Zoom | Filme serve como reflexão do processo criativo

cartaz filme zoom

São vários os estudos que se dedicam a analisar o impacto que a vida pessoal dos autores têm sobre as obras criadas por eles. Zoom, dirigido pelo brasileiro Pedro Morelli, é uma reflexão acerca do trabalho criativo em forma de comédia dramática. As três histórias apresentadas podem até parecer fracas individualmente, mas juntas elas se complementam muito bem, fazendo o filme funcionar durante a maior parte do tempo.

emma alison pill

Zoom acompanha Emma (Alison Pill), que cria uma história em quadrinhos sobre o cineasta Edward (Gael García Bernal), que dirige um filme sobre a modelo Michelle (Mariana Ximenes), que escreve a história de Emma num livro. O roteiro de Matt Hansen é cuidadoso ao entrelaçar as narrativas, que ganham profundidade através das consequências que uma traz à outra.
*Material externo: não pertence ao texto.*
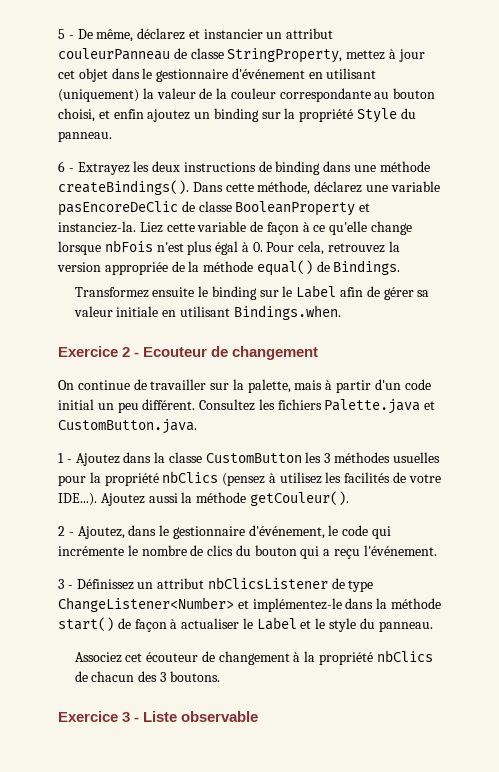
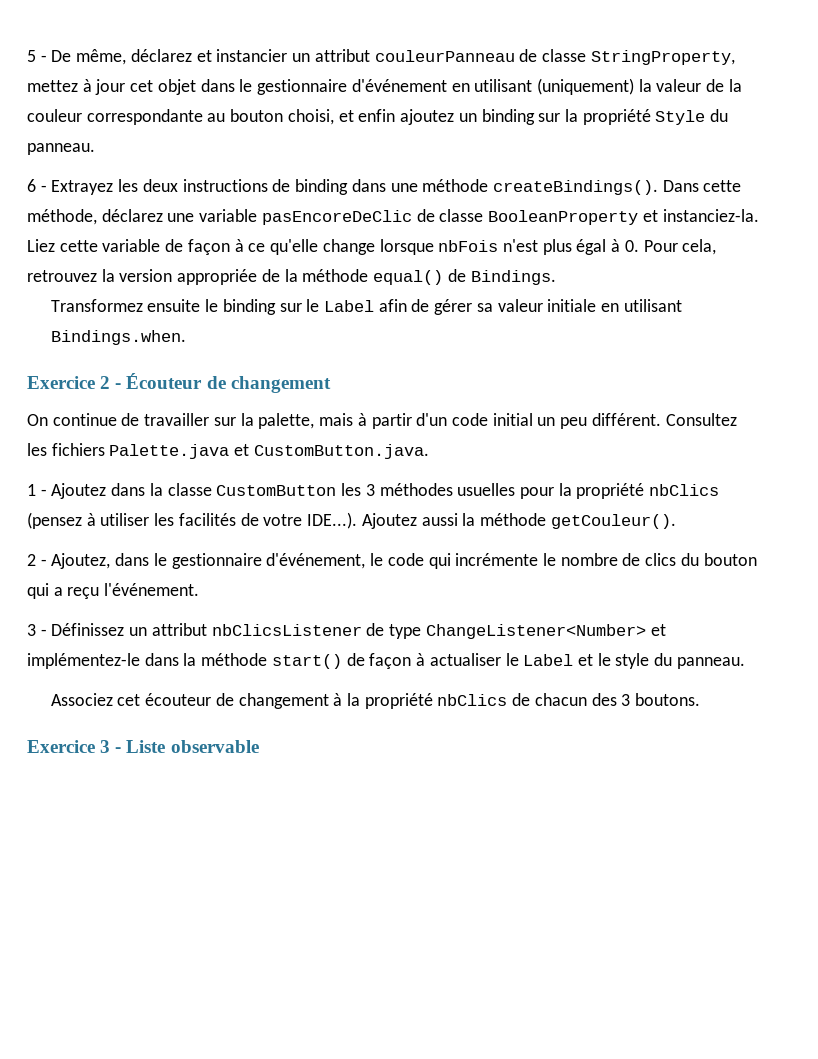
[143,347,208,357] Ecouteur -> [126,373,203,389] Écouteur
[279,472,322,484] utilisez -> [100,513,150,526] utiliser

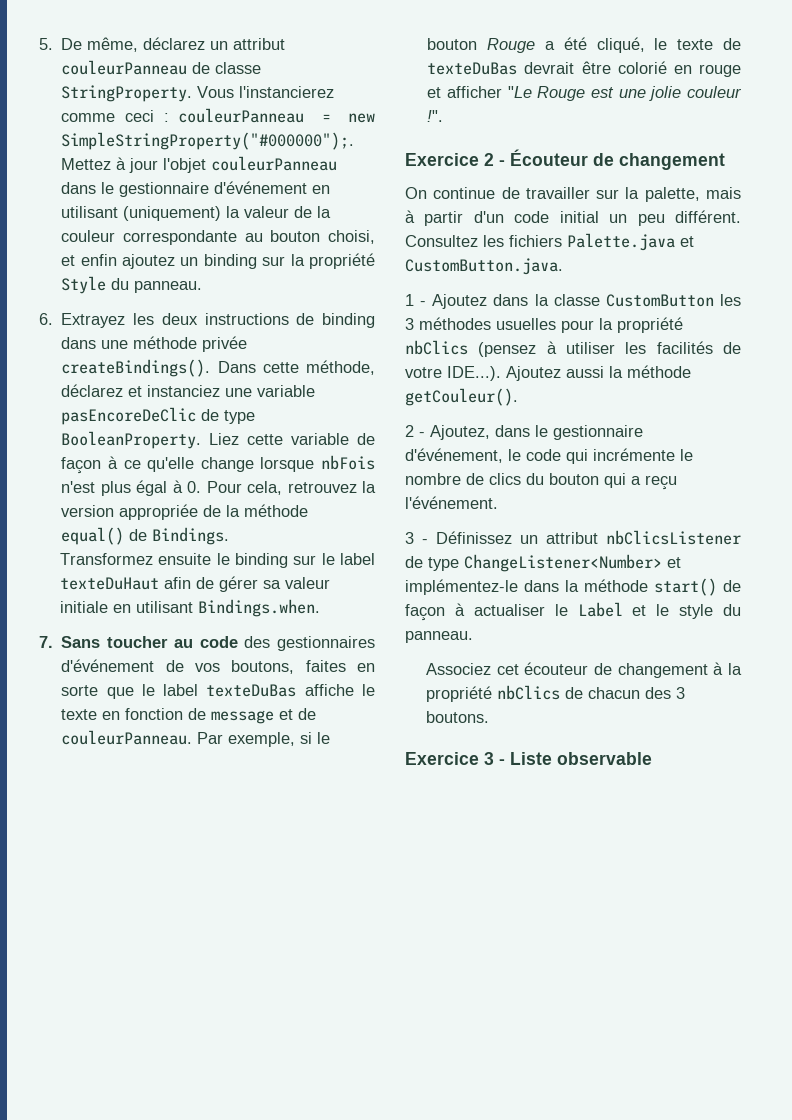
[27,50,47,62] 5 - -> [39,38,53,50] 5.
[196,49,288,62] et instancier -> (206, 43) none
[590,50,735,65] [27,79,196,95] StringProperty, mettez à jour cet objet -> [61,85,335,102] [61,108,375,123] [61,132,355,150] [61,156,338,173] StringProperty. Vous l'instancierez comme ceci : couleurPanneau = new SimpleStringProperty("#000000");. Mettez à jour l'objet couleurPanneau
[27,179,47,192] 6 - -> [39,313,53,325] 6.
(489, 185) none -> [202,336,248,352] privée
(163, 215) none -> [128,385,221,397] et instanciez
[439,209,759,225] classe BooleanProperty et instanciez-la. -> [224,410,256,424] [61,431,202,449] type BooleanProperty.
[324,300,375,312] Label -> [340,553,375,565] [59,577,159,590] label texteDuHaut
(186, 337) none -> [39,636,375,651] [61,659,375,674] [61,684,375,699] [61,708,317,724] [61,730,331,747] [427,37,741,53] [427,61,741,77] [427,86,742,101] [427,110,444,122] // 7. Sans toucher au code des gestionnaires d'événement de vos boutons, faites en sorte que le label texteDuBas affiche le texte en fonction de message et de couleurPanneau. Par exemple, si le bouton Rouge a été cliqué, le texte de texteDuBas devrait être colorié en rouge et afficher "Le Rouge est une jolie couleur !".

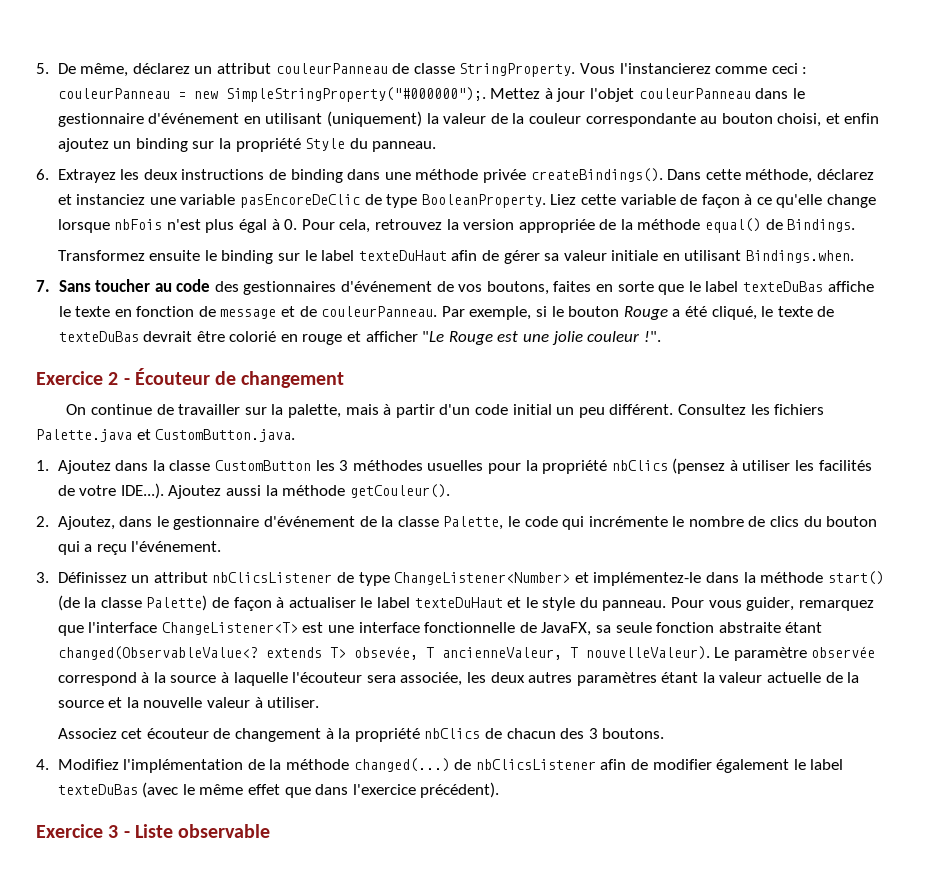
[405,294,427,306] 1 - -> [36,460,49,471] 1.
[405,425,425,437] 2 - -> [36,516,49,527] 2.
[405,448,503,463] d'événement, -> [263,516,504,530] d'événement de la classe Palette,
[405,532,428,544] 3 - -> [36,572,49,583] 3.
(717, 587) none -> [57,595,208,611] (de la classe Palette)
[577,602,623,617] Label -> [376,597,503,608] label texteDuHaut
(473, 637) none -> [671,597,874,611] [57,622,823,636] [57,646,876,661] [57,672,860,686] [57,697,320,708] Pour vous guider, remarquez que l'interface ChangeListener<T> est une interface fonctionnelle de JavaFX, sa seule fonction abstraite étant changed(ObservableValue<? extends T> obsevée, T ancienneValeur, T nouvelleValeur). Le paramètre observée correspond à la source à laquelle l'écouteur sera associée, les deux autres paramètres étant la valeur actuelle de la source et la nouvelle valeur à utiliser.
(489, 717) none -> [36,758,844,773] [57,782,500,798] // 4. Modifiez l'implémentation de la méthode changed(...) de nbClicsListener afin de modifier également le label texteDuBas (avec le même effet que dans l'exercice précédent).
É interessante notar, por exemplo, que o desejo de Emma por colocar silicone nos seios é, na verdade, um espelho da situação em que Michelle se encontra por querer mostrar ser mais do que apenas uma modelo bonita.

A direção de Morelli é hábil ao adotar diferentes abordagens dependendo da história que está sendo contada. Edward quer criar um filme mais artístico, então as cenas com Michelle são propositalmente filmadas com uma câmera inquieta – refletindo a vontade que o cineasta tem de se soltar do estereótipo do diretor de ação que só sabe filmar perseguições e explosões. As cenas de Edward, por sua vez, são todas animadas através de rotoscopia – técnica que consiste em desenhar por cima do material filmado – e possuem uma paleta de cores bem diferente, o que permite determinar que Emma se inspira nos quadrinhos americanos da década de 1980. E, por fim, as sequências de Emma possuem cenários sempre cheios de detalhes, revelando a forma como Michelle escreve.

zoom Edward

É em cima desses detalhes que o filme vai se construindo. Morelli demonstra ter um timing cômico apurado, algo importante para fazer a história progredir principalmente a partir do segundo ato, quando as situações vão pouco a pouco ficando mais absurdas. E, nesse ponto, a história da modelo Michelle é a mais fraca das três simplesmente por ser a que mais tenta se levar a sério, destoando das demais. E, sem entrar em spoilers, também é Michelle a responsável por quebrar a imersão do espectador nos minutos finais do filme. Não é nada que estrague a experiência, mas levanta tantos questionamentos no clímax do filme que os conflitos dos personagens acabam diluídos.

Mesmo com esse problema, a produção se destaca por conseguir abordar de maneira diferente,e até mesmo um tanto profunda, as nuances do processo criativo. Zoom ainda consegue entregar uma história leve e cheia de referências visuais eficientes, capaz de agradar a diferentes públicos.